Osobno toczy się postępowanie RDOŚ, który po naszych ustaleniach i wyjaśnieniach ZMiUW (uzupełnieniach w karcie informacyjnej) zadecyduje jaką decyzję środowiskową, i na który etap prac wydać.

Zupełnie inną sprawą jest zakres prowadzonych prac. W mojej opinii ochrona pól uprawnych i nieużytków to nie jest cel, w który powinny się angażować ZMiUW i wykorzystywać do tego celu środki unijne. Na całym regulowanym odcinku są tylko dwa krótkie miejsca, w których zagrożone są domy i most. Pozostały teren to kilka pól i nieużytki, które można by ochronić zabudową biologiczną (drzewa), a uprawy prowadzić pod kątem ich wytrzymałości na zalanie wodą. Kuriozalną sytuacją jest też fakt, że w jednym z miejsc będzie się budować umocnienia, by móc poprowadzić drogę gminną z dojazdem do pól, bo jeden z sąsiadów się uparł i nie chce sprzedać gminie terenu pod nową drogę na bezpieczniejszym terenie... Polityka przeciwpowodziowa zaczyna przypominać spełnianie widzimisię lokalnych krzykaczy.
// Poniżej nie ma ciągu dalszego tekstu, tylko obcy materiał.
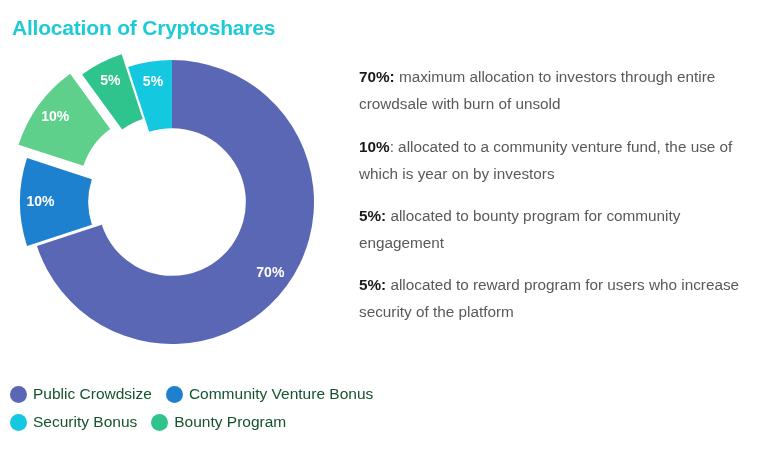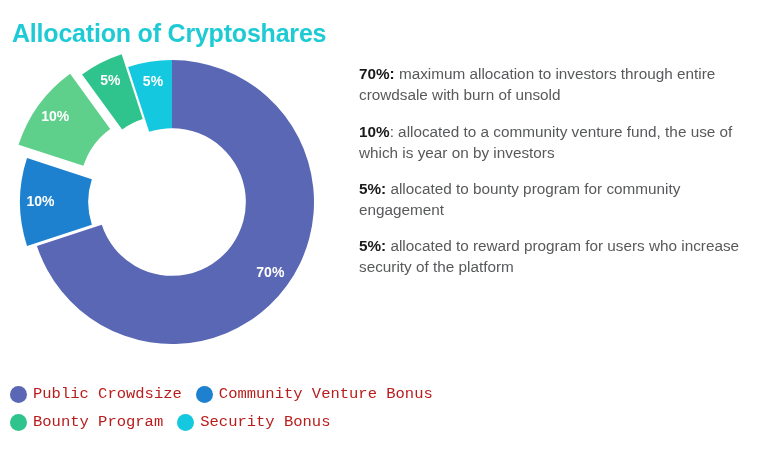"Allocation of Cryptoshares" #page-title { font-size: 25px -> 21px }
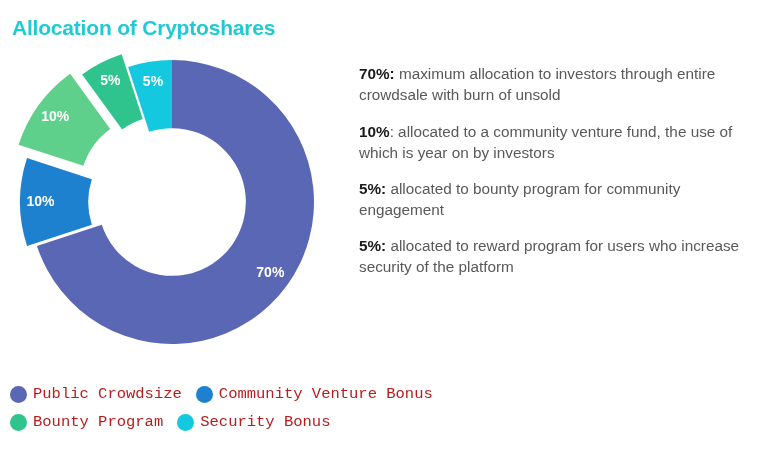"70%: maximum allocation to investors" .desc-item { line-height: 21px -> 27px }
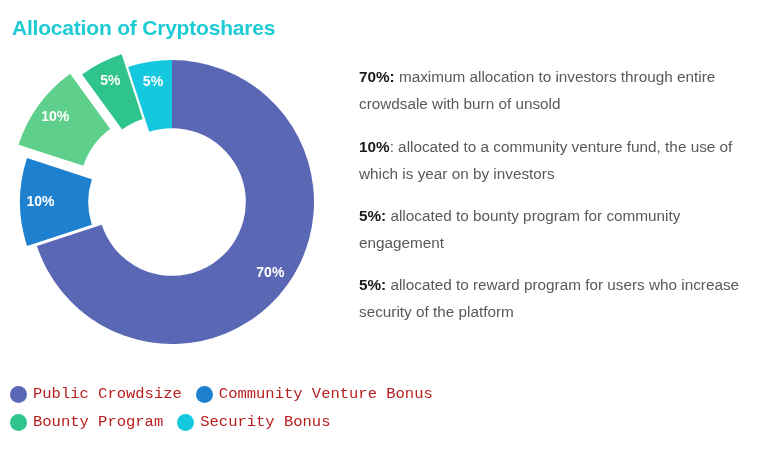"Public Crowdsize" .legend-label { color: #b91c1c -> #14532d; font-family: Liberation Mono, monospace -> none }
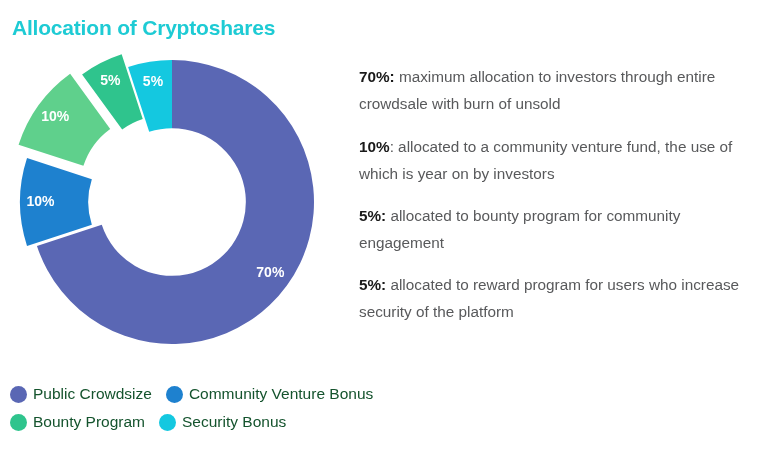"Bounty Program" div.legend-item { order: before "Security Bonus" -> after "Security Bonus" }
Więc wszystko jest na dobrej drodze by dokończyć regulację zgodnie z "naszymi" zaleceniami.
Łukasz rozwijaj te skróty, nie każdy jest oblatany w temacie.
Mogę Ci tylko pogratulować Twojego zapału i Twoich kolegów.
Niestety nie każdy z nas ma czas i tyle zapału, żeby działać. Ale pokazujesz, że jest sens. I pisanie na forum o takich sprawach też osiągnie na pewno jakiś skutek.